Before-and-after change records:
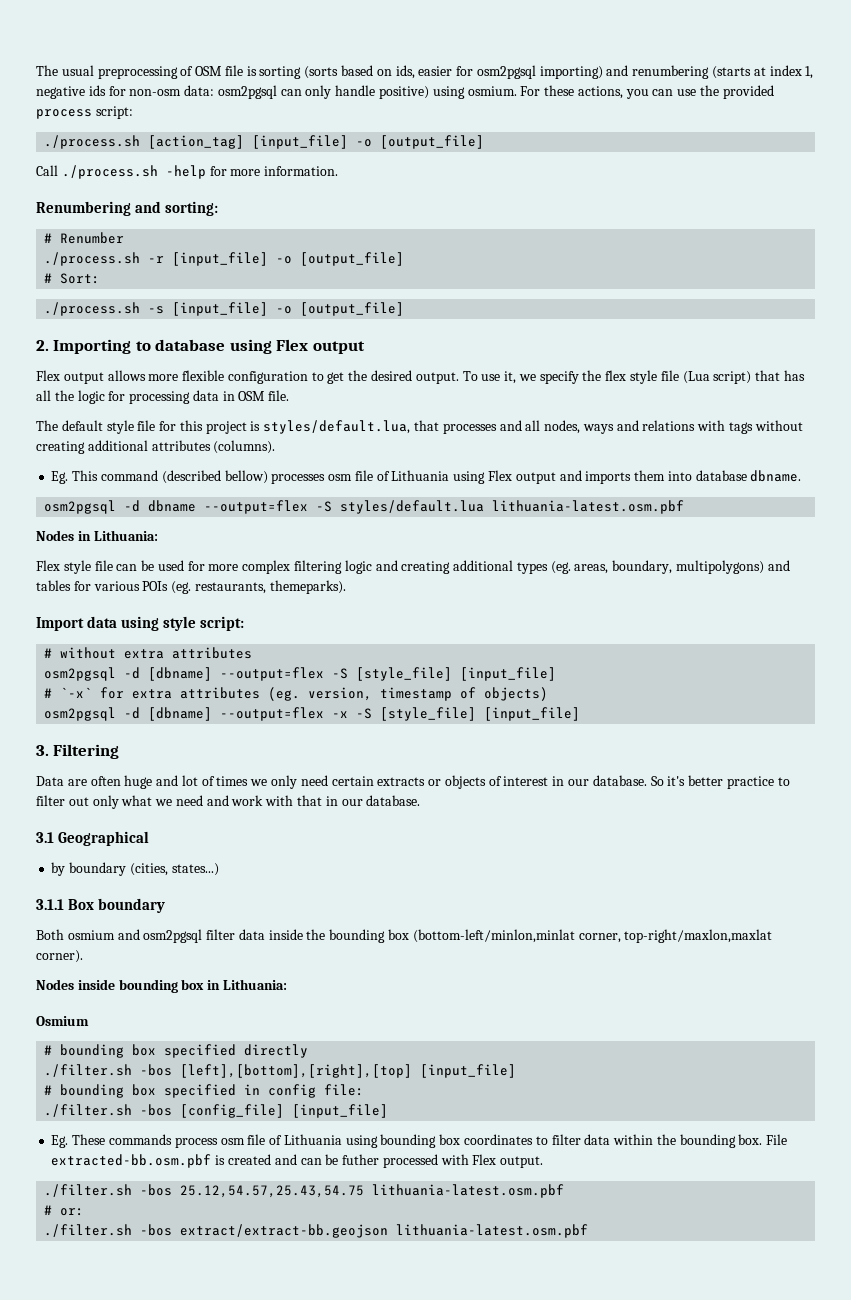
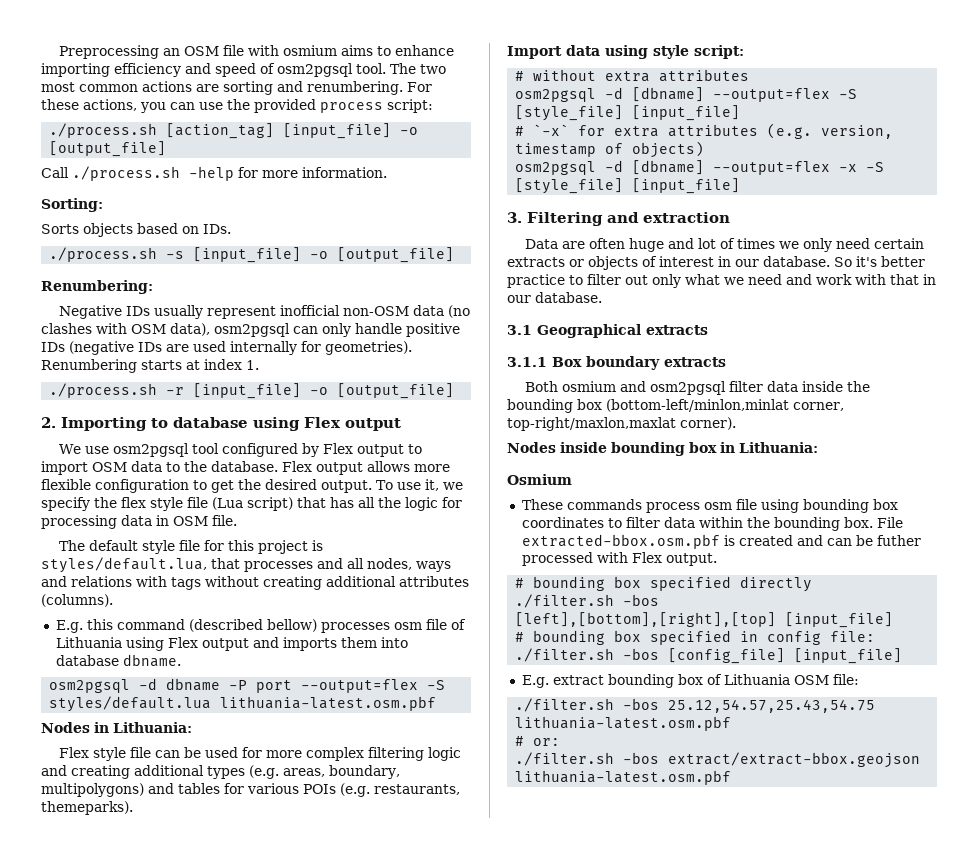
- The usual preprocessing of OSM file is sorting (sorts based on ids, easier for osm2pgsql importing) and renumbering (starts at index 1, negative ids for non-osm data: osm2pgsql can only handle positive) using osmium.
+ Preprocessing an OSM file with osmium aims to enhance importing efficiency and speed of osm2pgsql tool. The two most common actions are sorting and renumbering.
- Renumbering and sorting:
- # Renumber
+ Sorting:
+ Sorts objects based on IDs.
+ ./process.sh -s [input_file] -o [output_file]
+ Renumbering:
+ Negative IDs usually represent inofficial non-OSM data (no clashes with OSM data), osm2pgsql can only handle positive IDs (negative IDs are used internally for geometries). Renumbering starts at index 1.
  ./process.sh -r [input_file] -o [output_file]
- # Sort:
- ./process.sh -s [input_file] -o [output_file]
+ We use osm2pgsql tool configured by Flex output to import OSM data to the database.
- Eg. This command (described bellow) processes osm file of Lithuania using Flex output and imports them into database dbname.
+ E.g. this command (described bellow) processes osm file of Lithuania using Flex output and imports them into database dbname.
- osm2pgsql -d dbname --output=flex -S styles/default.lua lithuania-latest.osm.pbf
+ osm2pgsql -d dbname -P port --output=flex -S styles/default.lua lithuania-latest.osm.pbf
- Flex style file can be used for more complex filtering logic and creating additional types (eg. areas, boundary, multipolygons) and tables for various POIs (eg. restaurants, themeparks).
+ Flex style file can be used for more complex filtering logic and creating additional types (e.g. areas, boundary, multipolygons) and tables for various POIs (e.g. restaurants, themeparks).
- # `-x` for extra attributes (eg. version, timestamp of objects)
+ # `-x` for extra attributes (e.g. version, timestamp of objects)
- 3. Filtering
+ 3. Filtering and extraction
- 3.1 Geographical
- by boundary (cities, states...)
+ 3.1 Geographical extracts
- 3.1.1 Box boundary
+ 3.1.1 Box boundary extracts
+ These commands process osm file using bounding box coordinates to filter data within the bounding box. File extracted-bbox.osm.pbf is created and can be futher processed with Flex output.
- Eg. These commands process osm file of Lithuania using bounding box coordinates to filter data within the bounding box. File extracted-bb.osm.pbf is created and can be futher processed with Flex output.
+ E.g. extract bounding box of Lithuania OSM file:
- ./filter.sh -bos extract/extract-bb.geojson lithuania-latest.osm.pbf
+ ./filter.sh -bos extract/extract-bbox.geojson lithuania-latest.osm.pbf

> _Work to complete_
Your answer is all of the records restated word for word, pictures excluded.

> _Response for this exercise_
- The usual preprocessing of OSM file is sorting (sorts based on ids, easier for osm2pgsql importing) and renumbering (starts at index 1, negative ids for non-osm data: osm2pgsql can only handle positive) using osmium.
+ Preprocessing an OSM file with osmium aims to enhance importing efficiency and speed of osm2pgsql tool. The two most common actions are sorting and renumbering.
- Renumbering and sorting:
- # Renumber
+ Sorting:
+ Sorts objects based on IDs.
+ ./process.sh -s [input_file] -o [output_file]
+ Renumbering:
+ Negative IDs usually represent inofficial non-OSM data (no clashes with OSM data), osm2pgsql can only handle positive IDs (negative IDs are used internally for geometries). Renumbering starts at index 1.
  ./process.sh -r [input_file] -o [output_file]
- # Sort:
- ./process.sh -s [input_file] -o [output_file]
+ We use osm2pgsql tool configured by Flex output to import OSM data to the database.
- Eg. This command (described bellow) processes osm file of Lithuania using Flex output and imports them into database dbname.
+ E.g. this command (described bellow) processes osm file of Lithuania using Flex output and imports them into database dbname.
- osm2pgsql -d dbname --output=flex -S styles/default.lua lithuania-latest.osm.pbf
+ osm2pgsql -d dbname -P port --output=flex -S styles/default.lua lithuania-latest.osm.pbf
- Flex style file can be used for more complex filtering logic and creating additional types (eg. areas, boundary, multipolygons) and tables for various POIs (eg. restaurants, themeparks).
+ Flex style file can be used for more complex filtering logic and creating additional types (e.g. areas, boundary, multipolygons) and tables for various POIs (e.g. restaurants, themeparks).
- # `-x` for extra attributes (eg. version, timestamp of objects)
+ # `-x` for extra attributes (e.g. version, timestamp of objects)
- 3. Filtering
+ 3. Filtering and extraction
- 3.1 Geographical
- by boundary (cities, states...)
+ 3.1 Geographical extracts
- 3.1.1 Box boundary
+ 3.1.1 Box boundary extracts
+ These commands process osm file using bounding box coordinates to filter data within the bounding box. File extracted-bbox.osm.pbf is created and can be futher processed with Flex output.
- Eg. These commands process osm file of Lithuania using bounding box coordinates to filter data within the bounding box. File extracted-bb.osm.pbf is created and can be futher processed with Flex output.
+ E.g. extract bounding box of Lithuania OSM file:
- ./filter.sh -bos extract/extract-bb.geojson lithuania-latest.osm.pbf
+ ./filter.sh -bos extract/extract-bbox.geojson lithuania-latest.osm.pbf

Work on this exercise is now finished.